#### Work item:
Go through the listing and pick out each line with the word "none" in it.

#### Records shown:
▶

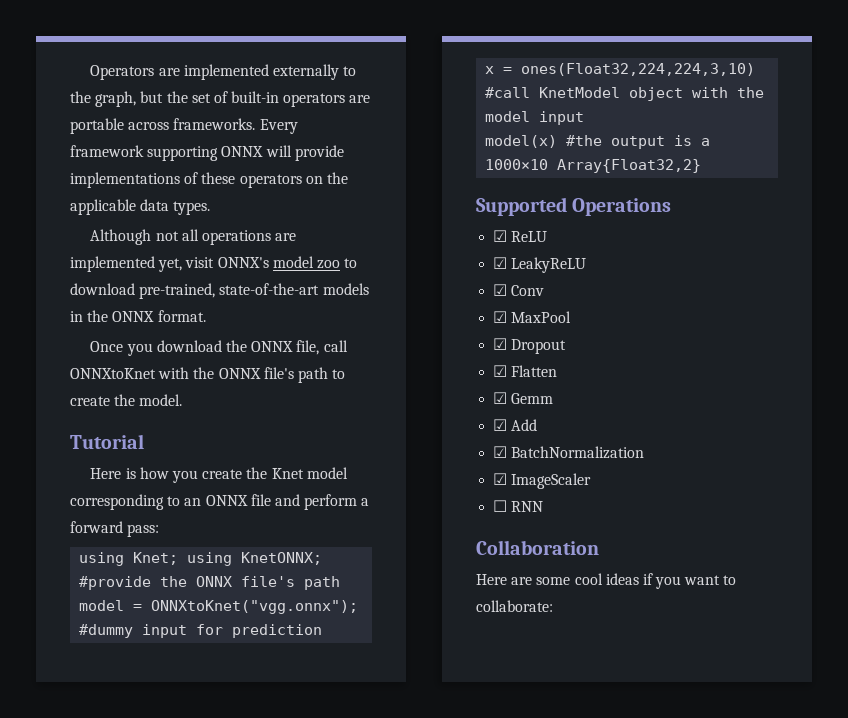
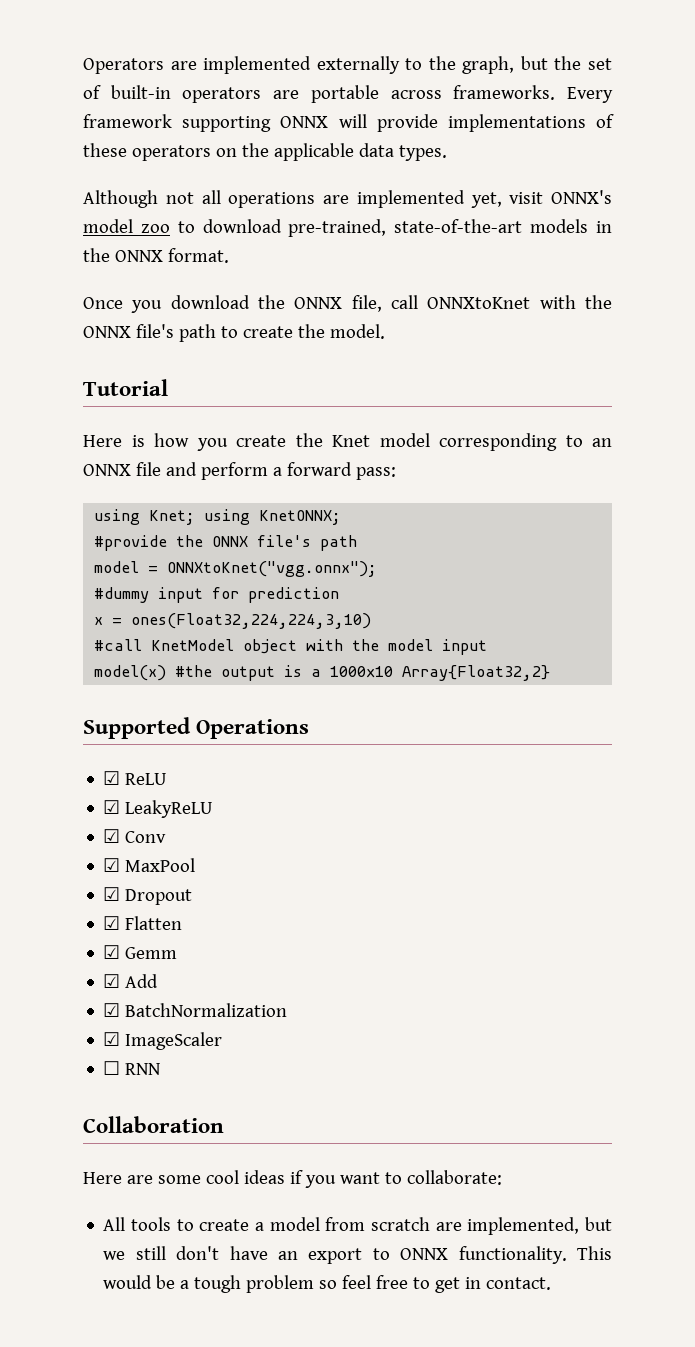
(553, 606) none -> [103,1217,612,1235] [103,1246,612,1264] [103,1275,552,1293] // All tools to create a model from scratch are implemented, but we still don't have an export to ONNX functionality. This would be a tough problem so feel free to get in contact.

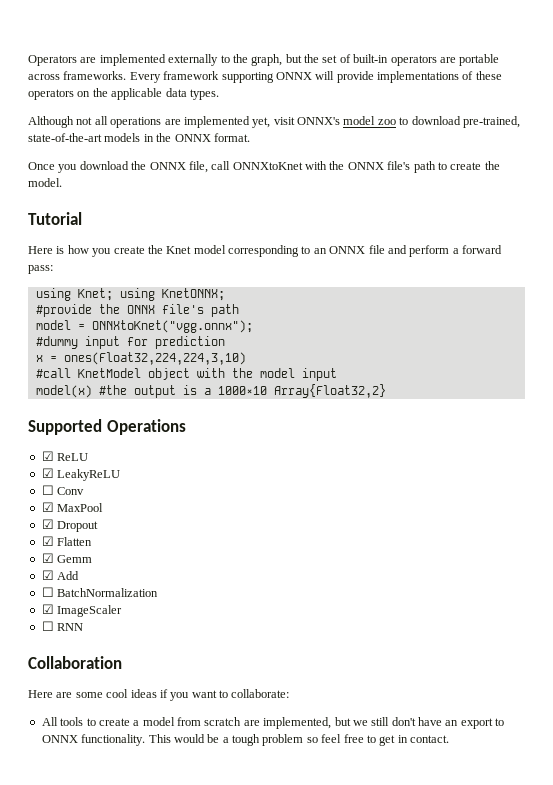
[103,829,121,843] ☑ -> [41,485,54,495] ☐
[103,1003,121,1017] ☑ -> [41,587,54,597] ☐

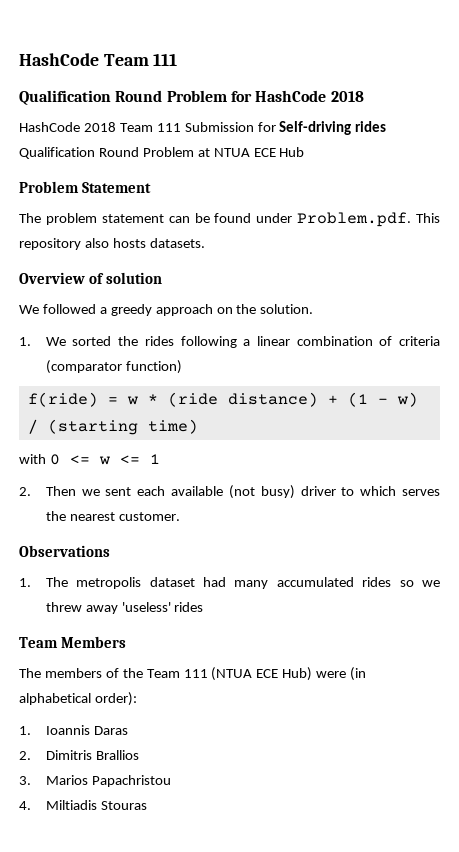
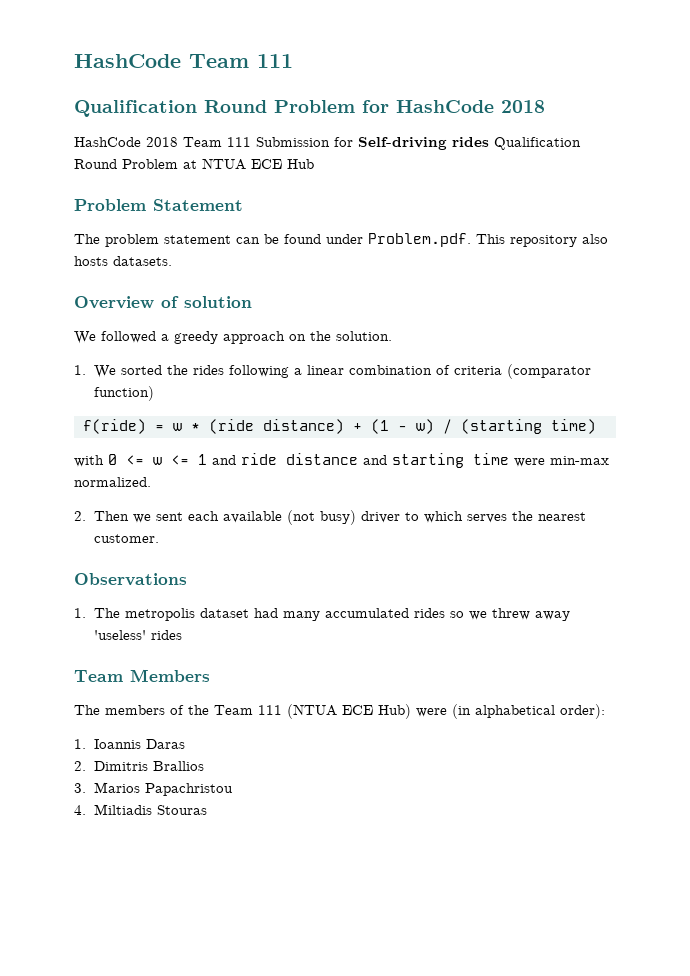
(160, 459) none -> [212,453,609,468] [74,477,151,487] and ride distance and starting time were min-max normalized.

◀
▶

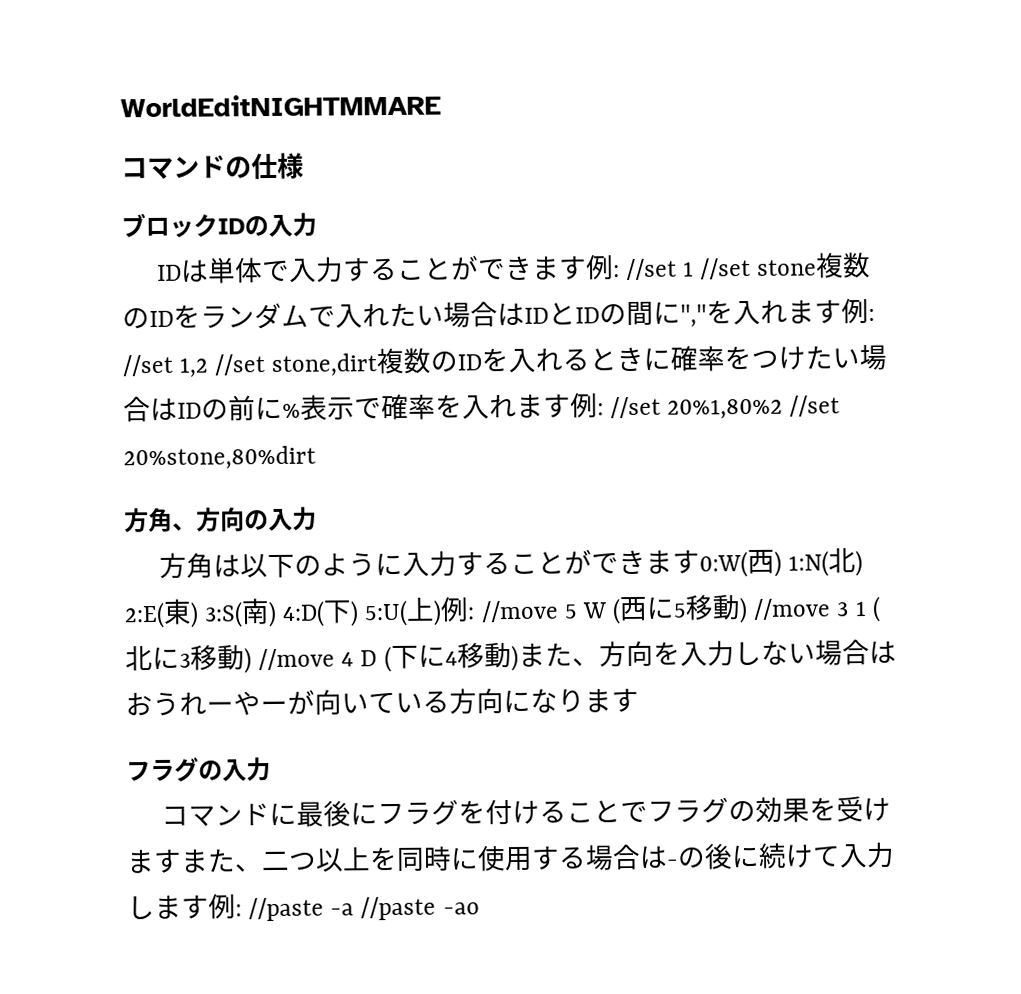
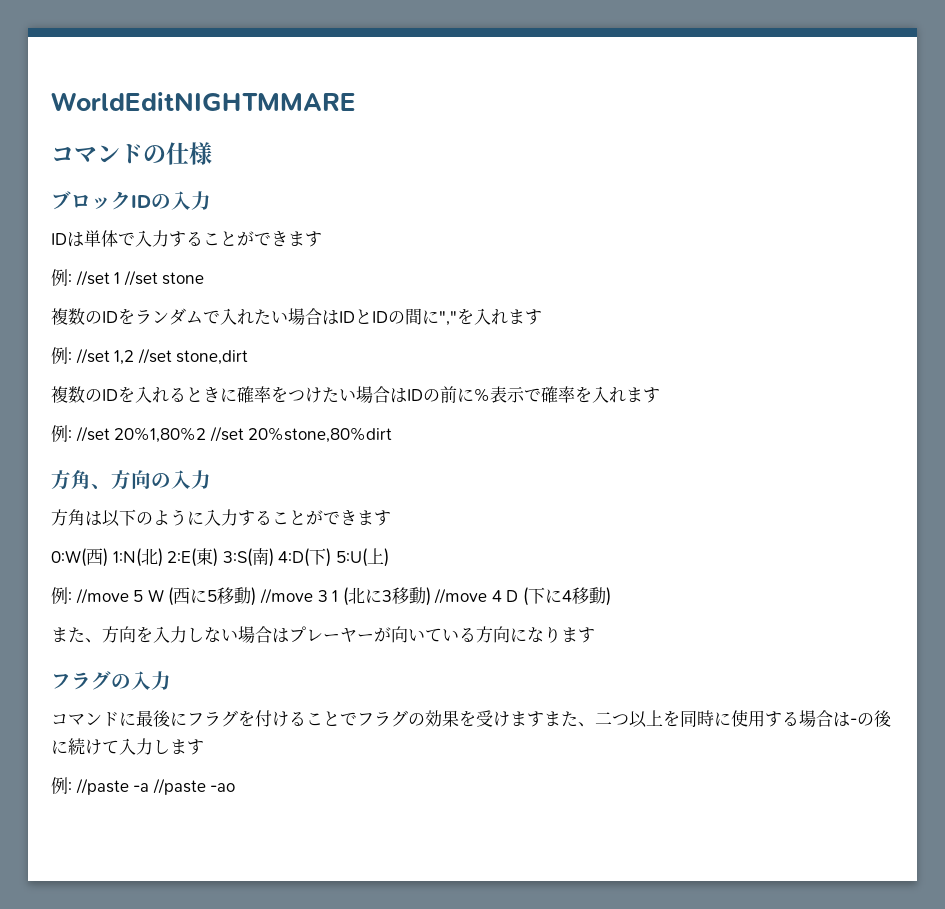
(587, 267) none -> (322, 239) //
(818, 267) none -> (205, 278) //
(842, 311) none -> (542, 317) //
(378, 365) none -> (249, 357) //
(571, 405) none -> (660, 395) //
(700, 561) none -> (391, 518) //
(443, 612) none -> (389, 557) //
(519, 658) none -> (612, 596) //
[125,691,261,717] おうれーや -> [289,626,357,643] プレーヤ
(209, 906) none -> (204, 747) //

◀
▶

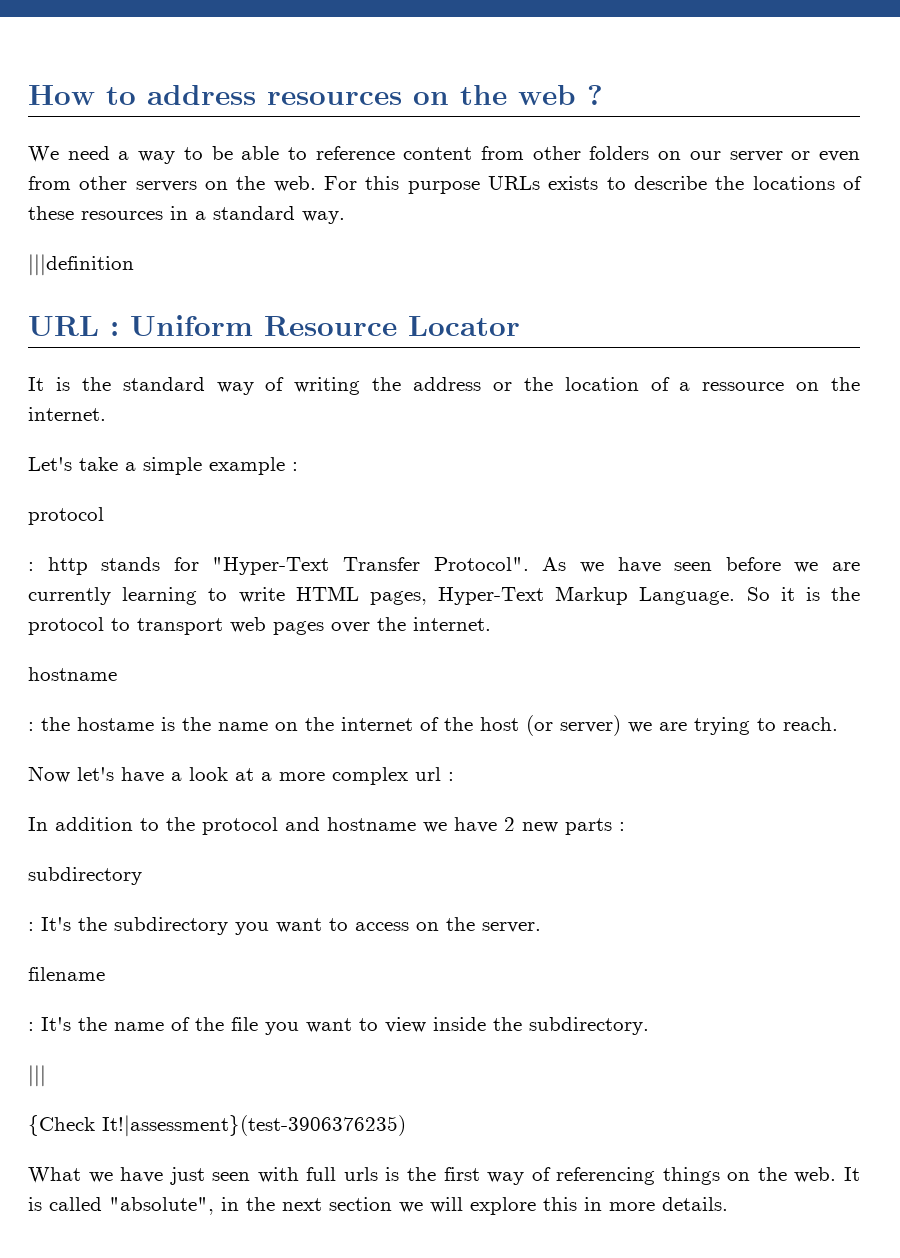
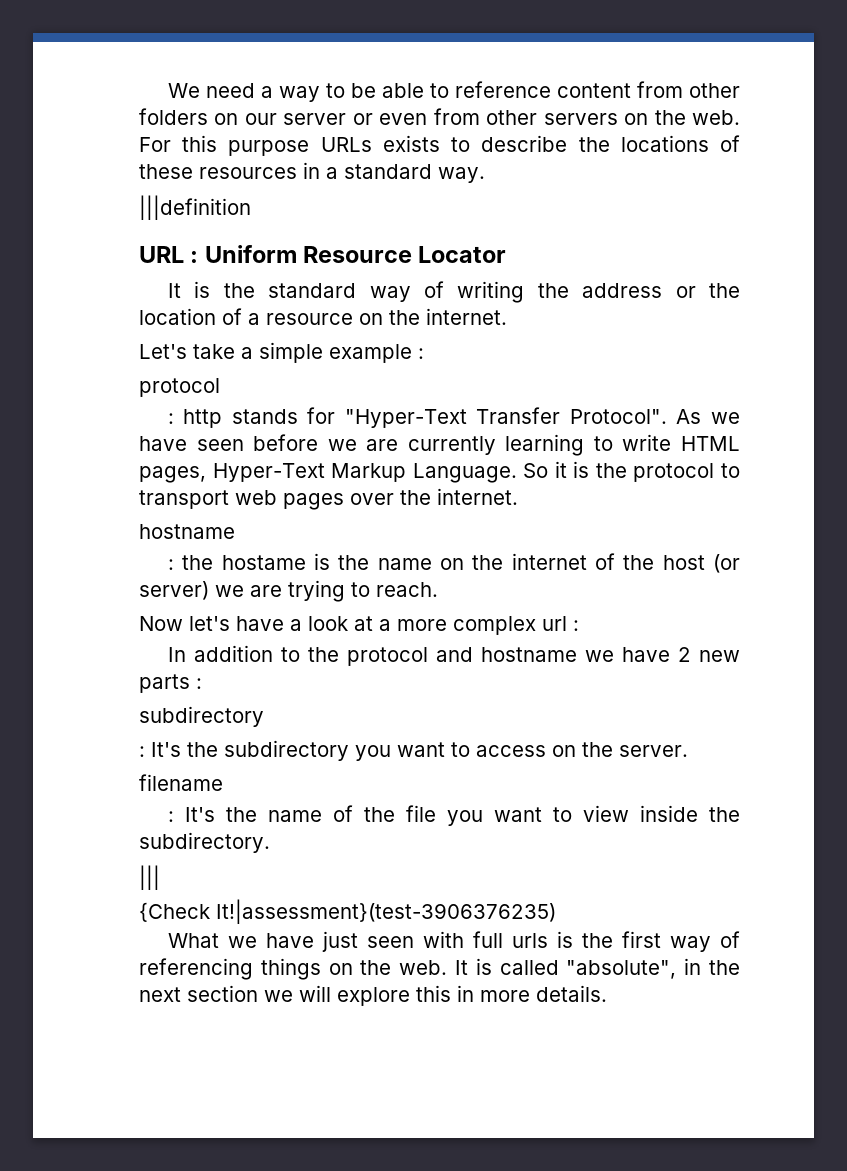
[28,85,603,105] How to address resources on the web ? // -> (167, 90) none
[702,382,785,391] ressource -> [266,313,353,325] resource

◀

#### Reply to the exercise:
(553, 606) none -> [103,1217,612,1235] [103,1246,612,1264] [103,1275,552,1293] // All tools to create a model from scratch are implemented, but we still don't have an export to ONNX functionality. This would be a tough problem so feel free to get in contact.
(160, 459) none -> [212,453,609,468] [74,477,151,487] and ride distance and starting time were min-max normalized.
(587, 267) none -> (322, 239) //
(818, 267) none -> (205, 278) //
(842, 311) none -> (542, 317) //
(378, 365) none -> (249, 357) //
(571, 405) none -> (660, 395) //
(700, 561) none -> (391, 518) //
(443, 612) none -> (389, 557) //
(519, 658) none -> (612, 596) //
(209, 906) none -> (204, 747) //
[28,85,603,105] How to address resources on the web ? // -> (167, 90) none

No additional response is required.